**Task instructions:** Only one stretch of the data below is wanted: the lines from the one with "Peplum Hem Denim" through the one with "total: 442.96 -> 430.40", repeated exactly.

[[ Records to process open ]]

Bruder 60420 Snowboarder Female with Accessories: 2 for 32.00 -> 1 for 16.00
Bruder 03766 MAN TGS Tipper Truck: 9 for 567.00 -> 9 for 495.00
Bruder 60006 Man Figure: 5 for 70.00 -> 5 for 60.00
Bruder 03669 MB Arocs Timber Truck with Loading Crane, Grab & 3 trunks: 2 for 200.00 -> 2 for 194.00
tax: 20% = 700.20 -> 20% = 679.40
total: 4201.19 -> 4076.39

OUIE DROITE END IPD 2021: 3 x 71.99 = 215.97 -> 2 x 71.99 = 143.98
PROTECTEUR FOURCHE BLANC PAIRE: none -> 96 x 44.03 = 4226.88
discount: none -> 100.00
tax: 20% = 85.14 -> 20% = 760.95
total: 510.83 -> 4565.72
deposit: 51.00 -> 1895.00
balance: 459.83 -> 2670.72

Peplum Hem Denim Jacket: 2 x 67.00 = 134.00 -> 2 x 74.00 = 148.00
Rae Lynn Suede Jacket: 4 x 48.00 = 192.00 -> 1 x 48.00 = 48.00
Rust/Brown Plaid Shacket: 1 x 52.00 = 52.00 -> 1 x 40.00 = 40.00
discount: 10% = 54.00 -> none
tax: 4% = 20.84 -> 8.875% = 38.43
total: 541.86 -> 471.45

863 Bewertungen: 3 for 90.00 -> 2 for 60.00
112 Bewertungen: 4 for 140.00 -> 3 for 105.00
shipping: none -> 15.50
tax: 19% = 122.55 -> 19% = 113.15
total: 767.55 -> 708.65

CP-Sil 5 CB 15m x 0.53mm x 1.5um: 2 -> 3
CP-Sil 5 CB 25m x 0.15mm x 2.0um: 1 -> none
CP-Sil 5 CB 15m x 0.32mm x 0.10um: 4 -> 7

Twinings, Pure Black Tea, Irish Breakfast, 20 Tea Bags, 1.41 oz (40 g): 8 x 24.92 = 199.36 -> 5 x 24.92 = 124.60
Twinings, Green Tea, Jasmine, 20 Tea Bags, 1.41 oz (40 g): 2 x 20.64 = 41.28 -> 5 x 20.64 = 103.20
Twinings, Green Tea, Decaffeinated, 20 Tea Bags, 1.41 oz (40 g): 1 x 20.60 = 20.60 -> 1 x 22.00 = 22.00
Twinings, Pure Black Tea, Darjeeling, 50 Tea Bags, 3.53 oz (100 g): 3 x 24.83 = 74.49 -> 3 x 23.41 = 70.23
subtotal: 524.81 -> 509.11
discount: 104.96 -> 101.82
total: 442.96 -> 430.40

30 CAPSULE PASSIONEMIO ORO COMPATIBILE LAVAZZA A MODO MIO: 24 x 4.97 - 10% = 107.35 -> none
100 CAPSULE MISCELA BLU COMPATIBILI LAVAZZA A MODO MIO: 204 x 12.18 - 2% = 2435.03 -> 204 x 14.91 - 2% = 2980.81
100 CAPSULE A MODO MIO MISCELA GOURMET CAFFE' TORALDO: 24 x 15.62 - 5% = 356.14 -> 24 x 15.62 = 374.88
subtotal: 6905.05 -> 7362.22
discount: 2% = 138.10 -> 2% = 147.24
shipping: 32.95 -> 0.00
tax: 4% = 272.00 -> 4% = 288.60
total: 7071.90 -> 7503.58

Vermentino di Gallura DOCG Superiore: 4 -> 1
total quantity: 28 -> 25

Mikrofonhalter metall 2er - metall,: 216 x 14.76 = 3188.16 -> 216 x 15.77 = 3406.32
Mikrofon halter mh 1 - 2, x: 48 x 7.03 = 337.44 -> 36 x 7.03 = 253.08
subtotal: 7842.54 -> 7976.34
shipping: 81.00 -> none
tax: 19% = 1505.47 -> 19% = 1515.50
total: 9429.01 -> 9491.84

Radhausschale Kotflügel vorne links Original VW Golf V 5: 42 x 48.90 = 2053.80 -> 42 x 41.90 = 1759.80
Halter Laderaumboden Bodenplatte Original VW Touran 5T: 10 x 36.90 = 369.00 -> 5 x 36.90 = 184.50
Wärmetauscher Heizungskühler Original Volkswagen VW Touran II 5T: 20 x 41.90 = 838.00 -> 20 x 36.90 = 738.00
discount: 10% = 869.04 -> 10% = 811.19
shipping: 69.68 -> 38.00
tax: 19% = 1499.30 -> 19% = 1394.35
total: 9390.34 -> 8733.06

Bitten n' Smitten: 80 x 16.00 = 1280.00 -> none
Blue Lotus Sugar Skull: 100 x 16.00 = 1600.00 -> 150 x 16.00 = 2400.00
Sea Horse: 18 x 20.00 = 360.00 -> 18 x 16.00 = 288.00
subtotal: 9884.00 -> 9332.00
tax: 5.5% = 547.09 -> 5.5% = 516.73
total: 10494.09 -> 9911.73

[[ Records to process closed ]]

**Answer to this exercise:**
Peplum Hem Denim Jacket: 2 x 67.00 = 134.00 -> 2 x 74.00 = 148.00
Rae Lynn Suede Jacket: 4 x 48.00 = 192.00 -> 1 x 48.00 = 48.00
Rust/Brown Plaid Shacket: 1 x 52.00 = 52.00 -> 1 x 40.00 = 40.00
discount: 10% = 54.00 -> none
tax: 4% = 20.84 -> 8.875% = 38.43
total: 541.86 -> 471.45

863 Bewertungen: 3 for 90.00 -> 2 for 60.00
112 Bewertungen: 4 for 140.00 -> 3 for 105.00
shipping: none -> 15.50
tax: 19% = 122.55 -> 19% = 113.15
total: 767.55 -> 708.65

CP-Sil 5 CB 15m x 0.53mm x 1.5um: 2 -> 3
CP-Sil 5 CB 25m x 0.15mm x 2.0um: 1 -> none
CP-Sil 5 CB 15m x 0.32mm x 0.10um: 4 -> 7

Twinings, Pure Black Tea, Irish Breakfast, 20 Tea Bags, 1.41 oz (40 g): 8 x 24.92 = 199.36 -> 5 x 24.92 = 124.60
Twinings, Green Tea, Jasmine, 20 Tea Bags, 1.41 oz (40 g): 2 x 20.64 = 41.28 -> 5 x 20.64 = 103.20
Twinings, Green Tea, Decaffeinated, 20 Tea Bags, 1.41 oz (40 g): 1 x 20.60 = 20.60 -> 1 x 22.00 = 22.00
Twinings, Pure Black Tea, Darjeeling, 50 Tea Bags, 3.53 oz (100 g): 3 x 24.83 = 74.49 -> 3 x 23.41 = 70.23
subtotal: 524.81 -> 509.11
discount: 104.96 -> 101.82
total: 442.96 -> 430.40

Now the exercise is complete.